E' il fantasma del signore che uccise il cantante. Arrivo giusto fino all'angolo con lui.

- Ah, non credo che io lo farei se fossi in lei, signore- disse Jones, severamente. - Se vuole accettare il mio consiglio, saluti qui il suo amico e torni dentro. Forse non si è reso conto che sta andando in giro con addosso soltanto una camicia da notte, un paio di stivali e un "gibus". Dove sono i suoi pantaloni?

I modi di quell'uomo non mi piacquero per niente. Dissi: - Jones! Non voglio farle rapporto, ma mi sembra che abbia bevuto. I miei pantaloni sono dove dovrebbero essere i pantaloni di ogni uomo: alle sue gambe.

Ricordo esattamente di averli messi.

- Bene, adesso non li ha - ribatté.

- Scusi - replicai, - le dico che li ho. Credo che dovrei saperlo.

- Lo credo anch'io - rispose, - ma, evidentemente, non è così.

Adesso lei viene dentro con me, e che non se ne parli più.

A questo punto, zio John si fece sulla porta, svegliato, immagino, dall'alterco e, nello stesso momento, zia Mary comparve alla finestra, in cuffia da notte.

Spiegai loro l'errore del poliziotto, cercando di non dar peso alla faccenda, per non mettere nei guai quel tizio, e mi girai verso il fantasma perché confermasse le mie parole.

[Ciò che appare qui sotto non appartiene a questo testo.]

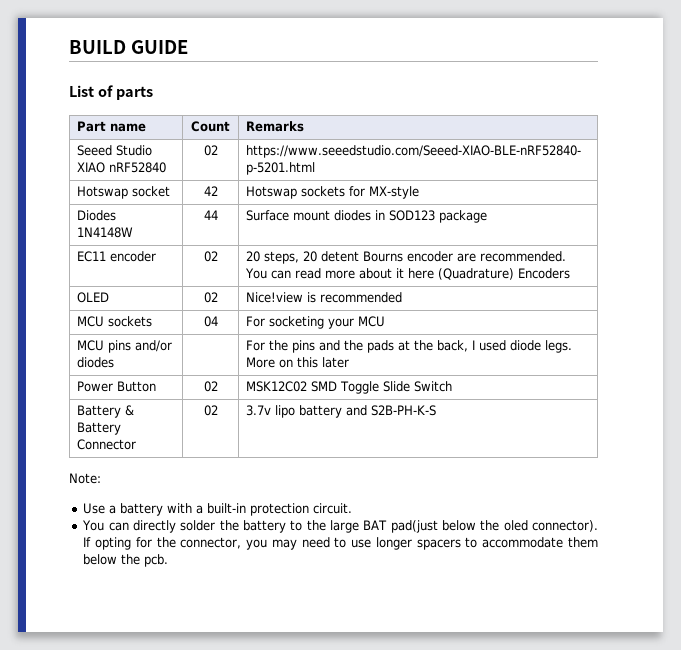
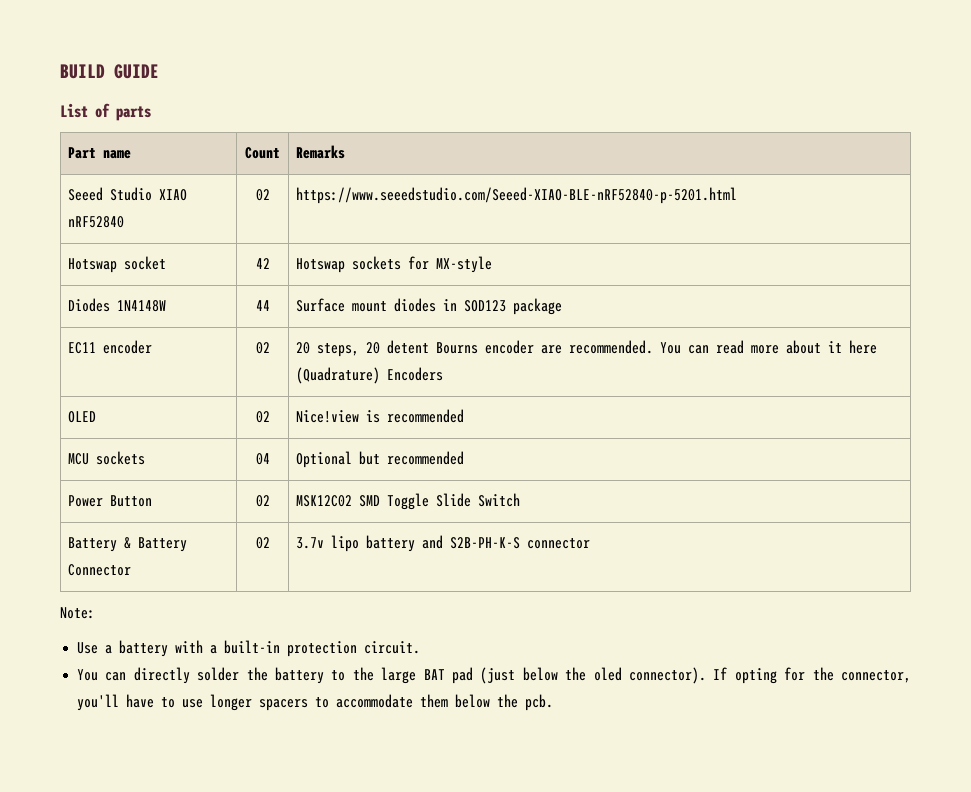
- MCU sockets | 04 | For socketing your MCU
- MCU pins and/or diodes | | For the pins and the pads at the back, I used diode legs. More on this later
+ MCU sockets | 04 | Optional but recommended
- Battery & Battery Connector | 02 | 3.7v lipo battery and S2B-PH-K-S
+ Battery & Battery Connector | 02 | 3.7v lipo battery and S2B-PH-K-S connector
- You can directly solder the battery to the large BAT pad(just below the oled connector).
+ You can directly solder the battery to the large BAT pad (just below the oled connector).
- If opting for the connector, you may need to use longer spacers to accommodate them below the pcb.
+ If opting for the connector, you'll have to use longer spacers to accommodate them below the pcb.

Se n'era andato! Mi aveva lasciato senza una parola, senza neppure salutarmi!

Che se ne fosse andato in quel modo mi colpì come una scortesia così grande che scoppiai in lacrime e zio John mi riportò a casa.

Arrivato nella mia stanza, scoprii che Jones aveva ragione. Non avevo messo i pantaloni, dopotutto. Erano ancora appesi alla spalliera del letto. Immagino di averli dimenticati, nell'ansia di non far aspettare il fantasma.

Questi sono i fatti nudi e crudi e da questi, indubbiamente, a un animo retto e caritatevole sembrerà impossibile che possano essere nate delle calunnie.

Me ne nacquero.

Delle persone (dico "persone") hanno affermato di non riuscire a capire le semplici circostanze fin qui raccontate, se non alla luce di spiegazioni ingannevoli e offensive. Sono stato denigrato e calunniato da quelli della mia stessa carne e del mio stesso sangue.

Ma io non porto rancore. Semplicemente, come ho detto, faccio conoscere la mia versione, per riscattare la mia reputazione da sospetti insultanti.